= Data supplied =
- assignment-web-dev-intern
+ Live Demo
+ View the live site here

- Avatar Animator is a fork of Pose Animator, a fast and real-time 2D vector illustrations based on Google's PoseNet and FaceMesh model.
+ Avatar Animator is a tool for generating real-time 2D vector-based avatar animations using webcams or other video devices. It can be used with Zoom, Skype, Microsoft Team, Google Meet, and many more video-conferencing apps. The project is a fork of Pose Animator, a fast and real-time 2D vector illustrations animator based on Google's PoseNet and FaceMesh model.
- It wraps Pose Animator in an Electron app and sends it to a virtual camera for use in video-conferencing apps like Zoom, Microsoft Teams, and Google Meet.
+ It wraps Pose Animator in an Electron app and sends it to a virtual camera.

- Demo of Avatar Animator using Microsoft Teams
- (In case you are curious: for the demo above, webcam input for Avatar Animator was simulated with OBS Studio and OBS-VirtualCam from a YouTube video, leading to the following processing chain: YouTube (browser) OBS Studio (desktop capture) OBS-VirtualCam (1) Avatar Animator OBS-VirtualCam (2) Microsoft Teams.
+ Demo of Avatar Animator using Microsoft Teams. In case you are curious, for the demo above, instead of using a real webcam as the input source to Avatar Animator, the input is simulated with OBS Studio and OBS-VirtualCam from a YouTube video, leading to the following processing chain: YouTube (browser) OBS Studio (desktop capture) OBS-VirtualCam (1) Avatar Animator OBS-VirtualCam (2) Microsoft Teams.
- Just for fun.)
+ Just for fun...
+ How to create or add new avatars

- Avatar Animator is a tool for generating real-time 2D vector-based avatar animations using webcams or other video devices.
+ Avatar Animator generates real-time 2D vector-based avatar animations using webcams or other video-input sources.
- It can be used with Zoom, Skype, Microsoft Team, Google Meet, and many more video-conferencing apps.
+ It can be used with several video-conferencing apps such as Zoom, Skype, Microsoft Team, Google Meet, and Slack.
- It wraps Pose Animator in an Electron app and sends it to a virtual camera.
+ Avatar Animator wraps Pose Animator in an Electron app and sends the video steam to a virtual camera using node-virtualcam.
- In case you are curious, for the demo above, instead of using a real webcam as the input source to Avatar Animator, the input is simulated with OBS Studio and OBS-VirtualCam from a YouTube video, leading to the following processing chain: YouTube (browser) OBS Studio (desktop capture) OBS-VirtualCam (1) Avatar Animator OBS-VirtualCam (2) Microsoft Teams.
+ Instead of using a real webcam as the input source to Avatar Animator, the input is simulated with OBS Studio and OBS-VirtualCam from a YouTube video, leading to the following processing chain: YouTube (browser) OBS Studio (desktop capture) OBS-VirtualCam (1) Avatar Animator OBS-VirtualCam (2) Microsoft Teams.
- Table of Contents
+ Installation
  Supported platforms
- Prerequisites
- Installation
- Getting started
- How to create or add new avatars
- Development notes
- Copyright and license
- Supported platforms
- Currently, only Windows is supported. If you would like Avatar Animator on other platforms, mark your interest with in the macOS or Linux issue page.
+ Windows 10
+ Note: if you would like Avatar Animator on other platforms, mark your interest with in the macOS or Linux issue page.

= About this exercise =
Reproduce exactly the lines above from the line with "Meet, and Slack." to the line with "camera using node-virtualcam.", including both, and add nothing.

= Completed task =
+ It can be used with several video-conferencing apps such as Zoom, Skype, Microsoft Team, Google Meet, and Slack.
- It wraps Pose Animator in an Electron app and sends it to a virtual camera.
+ Avatar Animator wraps Pose Animator in an Electron app and sends the video steam to a virtual camera using node-virtualcam.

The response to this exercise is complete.